Assuming that we have:

`z'''-5z''+25z'-125z=1000` .... [A]

This is a third order linear non-Homogeneous Differentiation Equation. The standard approach is to find a solution, `z_c` of the homogeneous equation by looking at the Auxiliary Equation, which is the quadratic equation with the coefficients of the derivatives, and then finding an independent particular solution, `z_p` of the non-homogeneous equation.

Complementary Function

The homogeneous equation associated with [A] is

`z'''-5z''+25z'-125z=0`

And it's associated Auxiliary equation is:

`m^3-5m^2+25m-125 = 0`

The hardest part with higher order DE is solving this equation.

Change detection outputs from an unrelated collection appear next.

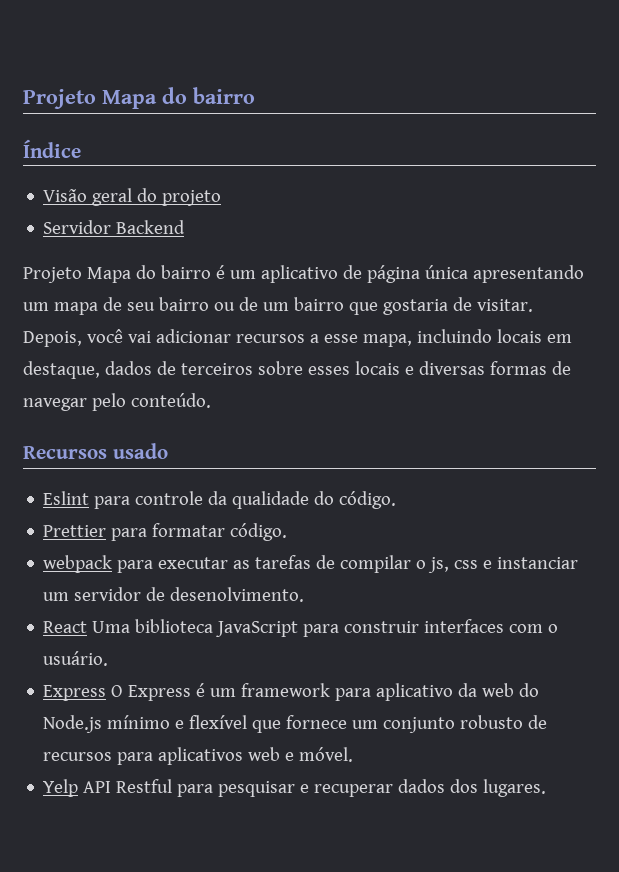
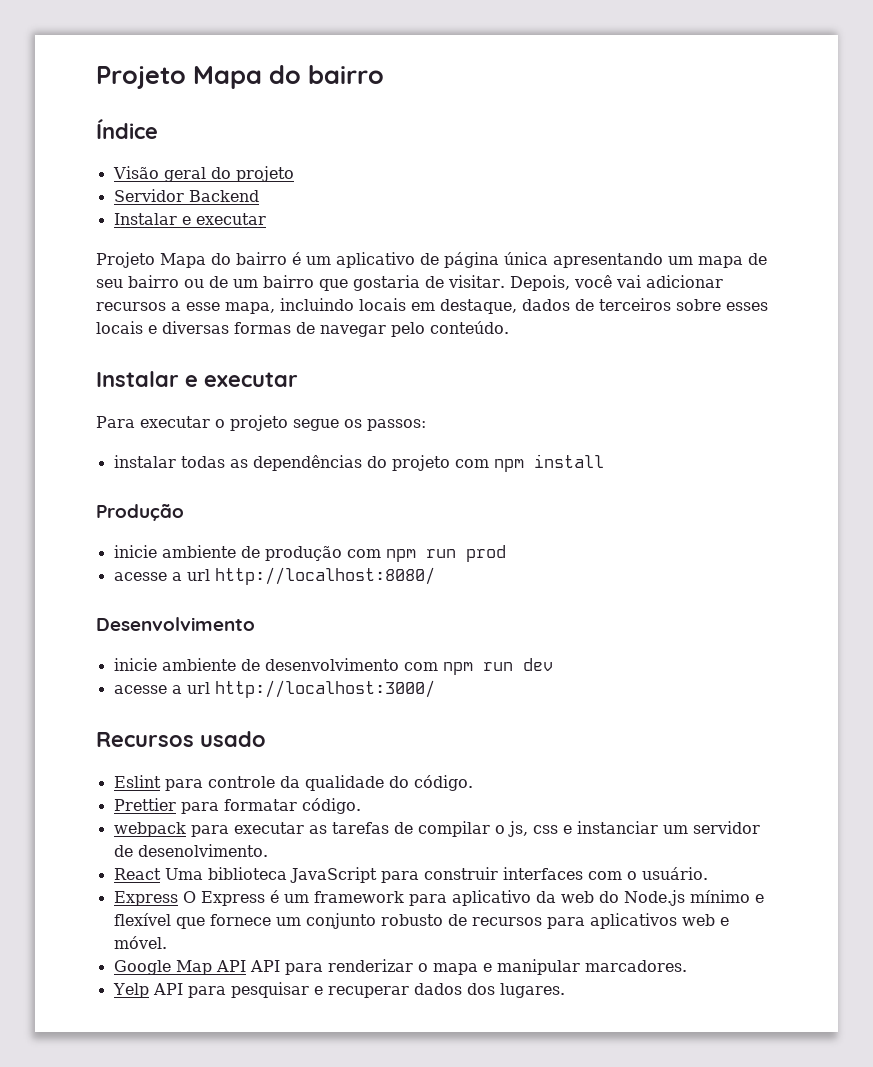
  Servidor Backend
+ Instalar e executar
  Depois, você vai adicionar recursos a esse mapa, incluindo locais em destaque, dados de terceiros sobre esses locais e diversas formas de navegar pelo conteúdo.
+ Instalar e executar
+ Para executar o projeto segue os passos:
+ instalar todas as dependências do projeto com npm install
+ Produção
+ inicie ambiente de produção com npm run prod
+ acesse a url http://localhost:8080/
+ Desenvolvimento
+ inicie ambiente de desenvolvimento com npm run dev
+ acesse a url http://localhost:3000/
+ Google Map API API para renderizar o mapa e manipular marcadores.
- Yelp API Restful para pesquisar e recuperar dados dos lugares.
+ Yelp API para pesquisar e recuperar dados dos lugares.

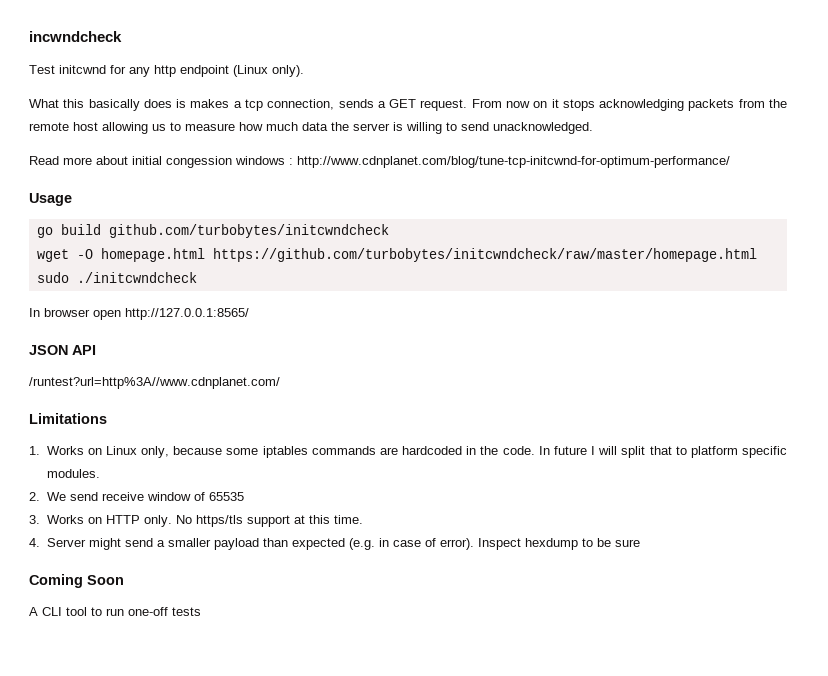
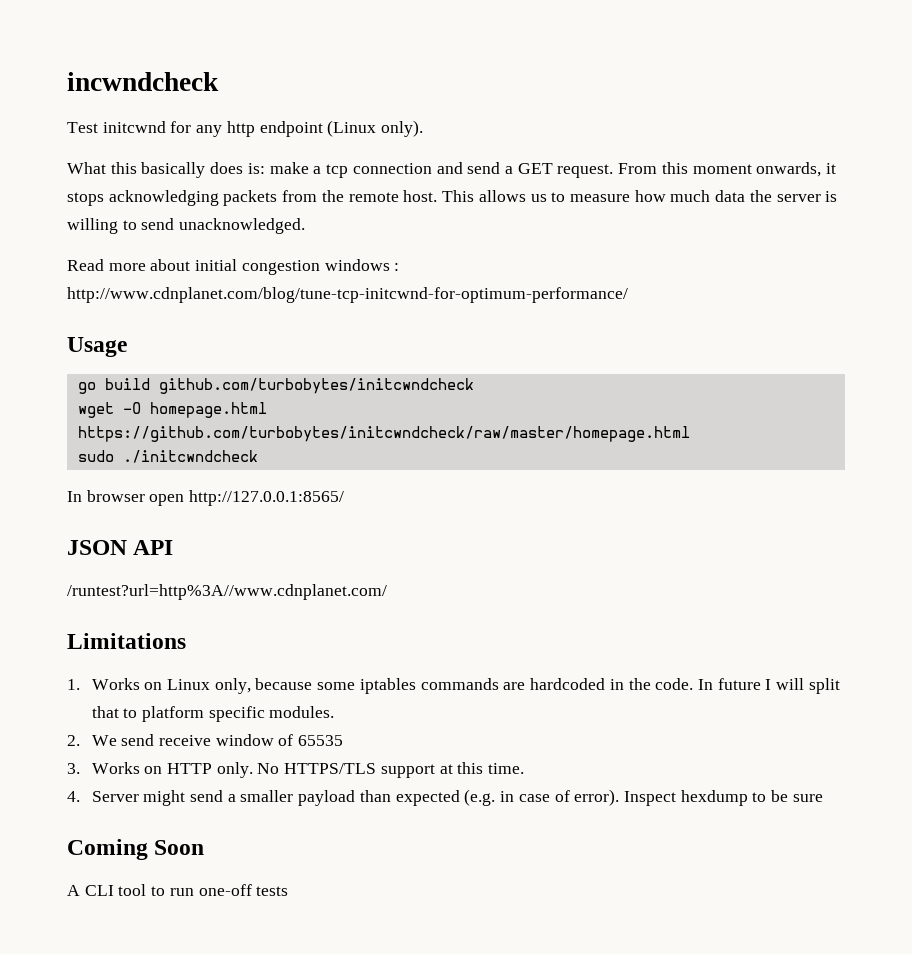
- What this basically does is makes a tcp connection, sends a GET request.
+ What this basically does is: make a tcp connection and send a GET request.
- From now on it stops acknowledging packets from the remote host allowing us to measure how much data the server is willing to send unacknowledged.
+ From this moment onwards, it stops acknowledging packets from the remote host. This allows us to measure how much data the server is willing to send unacknowledged.
- Read more about initial congession windows : http://www.cdnplanet.com/blog/tune-tcp-initcwnd-for-optimum-performance/
+ Read more about initial congestion windows : http://www.cdnplanet.com/blog/tune-tcp-initcwnd-for-optimum-performance/
- No https/tls support at this time.
+ No HTTPS/TLS support at this time.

If we consider the graph `y = x^3-5x^2+25x-125`:
graph{y = x^3-5x^2+25x-125 [-10, 10, -30 30]}

We note there is one real solution at `x=5`, with this in mind we can factorise the cubic auxiliary equation:

`(m-5)(m^2+25)`

And so we have one real real `m=5` and two pure imaginary roots `m=+-5i`

Thus the solution of the homogeneous equation is:

`z_c = Ae^(5x)+Bcos(5x)+Csin(5x)`

Particular Solution

With this particular equation [A], a probable solution is of the form:

`z = a`

Where `a` is a constant coefficient to be determined. Let us assume the above solution works, in which case be differentiating wrt `x` we have:

`z' = z'' = z''' = 0`

Substituting into the initial Differential Equation `[A]` we get:

`=0-0+0-125a=1000 => a = -8`

And so we form the Particular solution:

`z_p = -8`

General Solution

Which then leads to the GS of [A}

`z(x) = z_c + z_p`
`\ \ \ \ \ \ \ = Ae^(5x)+Bcos(5x)+Csin(5x) - 8`